Der Salatkopf hat länger durchgehalten als die Regierungschefin. Nach nur 44 Tagen im Amt wirft Liz Truss das Handtuch. Bisher hatte George Canning die zweifelhafte Ehre, mit nur 119 Tagen im Amt als kürzest dienender britischer Premier in die Geschichtsbücher eingegangen zu sein. Er starb 1827 an Tuberkulose. Jetzt hat ihn Liz Truss geschlagen. Und nicht deshalb, weil sie physisch beeinträchtigt gewesen wäre. 

In einer knappen Botschaft wendete sich die 47-jährige Konservative an ihre Landsleute. Sie trat, nur von ihrem Ehemann begleitet, vor die Presse, die vor Downing Street 10 auf sie wartete: „Unser Land ist zu lange von niedrigem wirtschaftlichem Wachstum zurückgehalten worden“, sagte sie mit einem Rest von Kampfgeist. „Ich wurde von der konservativen Partei gewählt, um das zu ändern.“ Sie müsse aber jetzt einsehen, dass „ich in dieser Situation mein Mandat nicht erfüllen kann.“ Und: „Ich habe mit seiner Majestät, dem König, gesprochen, um ihm mitzuteilen, dass ich als Chefin der konservativen Partei zurücktrete.“ 

King Charles III. kann sich also bereits nach ein paar Wochen auf dem Thron von seiner ersten Regierungschefin verabschieden. Ohnehin hatte er sie nur zu einer einzigen Audienz empfangen und zwar mit einem grummeligen „Sie schon wieder? Oh dear, oh dear.“ Charles hatte nach dem Tod seiner Mutter, Queen Elizabeth II., am 8. September den Thron übernommen. Seine offizielle Krönung findet erst im kommenden Jahr statt. Seine Regentschaft aber begann umgehend. 

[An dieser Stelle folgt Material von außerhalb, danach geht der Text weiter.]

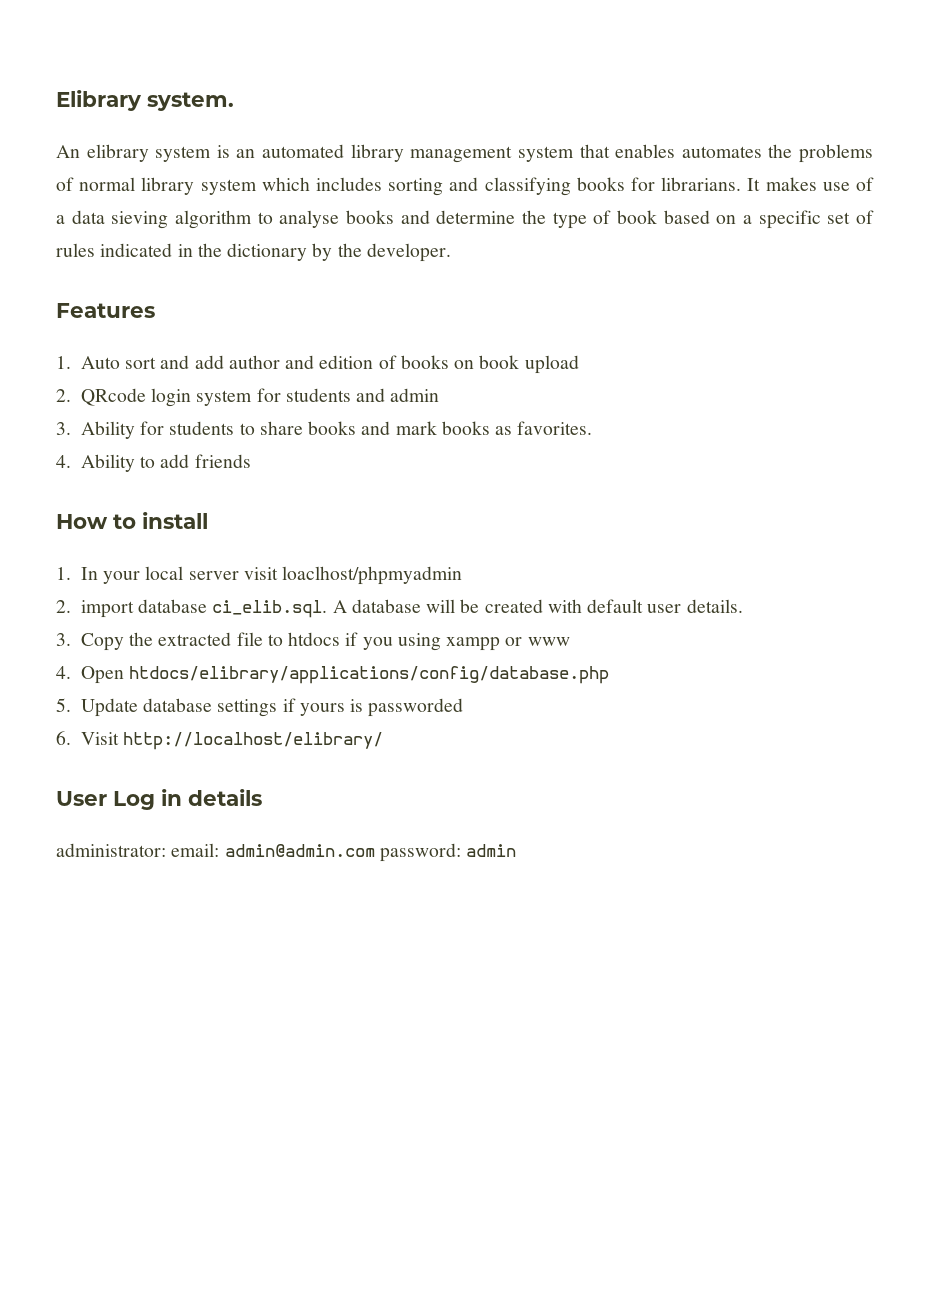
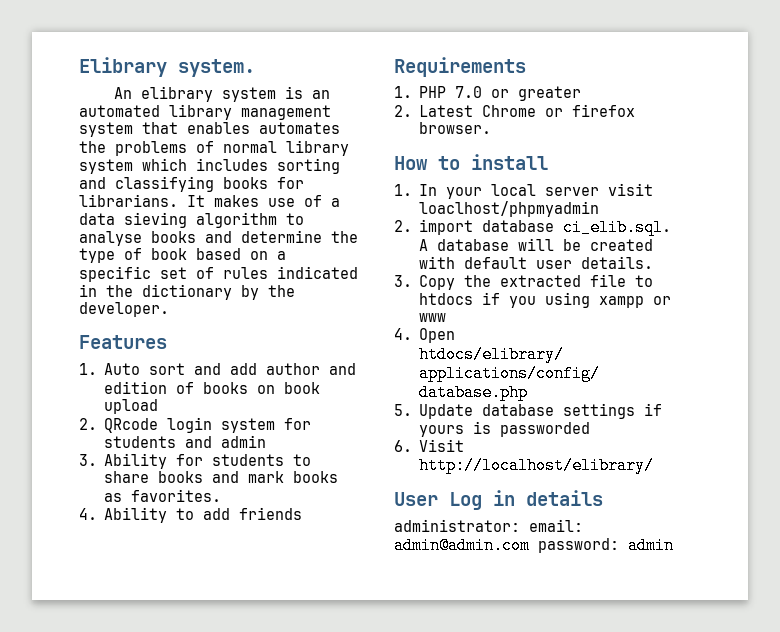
+ Requirements
+ 1. PHP 7.0 or greater
+ 2. Latest Chrome or firefox browser.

Von Johnson zu Truss: Nichts als Skandale 

Das gesamte Vereinigte Königreich fühlte sich am Donnerstag von den Ereignissen der vergangenen Wochen geradezu erschlagen. Am 5. September hatte Liz Truss den Kampf um den Topjob in der Tory-Party gewonnen, nachdem 81.000 Parteimitglieder ihr den Vorzug vor Rishi Sunak, dem ehemaligen Finanzminister, gegeben hatten. Er hatte es nur auf 60.000 Stimmen gebracht. Der fliegende Machtwechsel war notwendig geworden, weil Boris Johnson nach multiplen Skandalen als Regierungschef am 7. Juli zurückgetreten war.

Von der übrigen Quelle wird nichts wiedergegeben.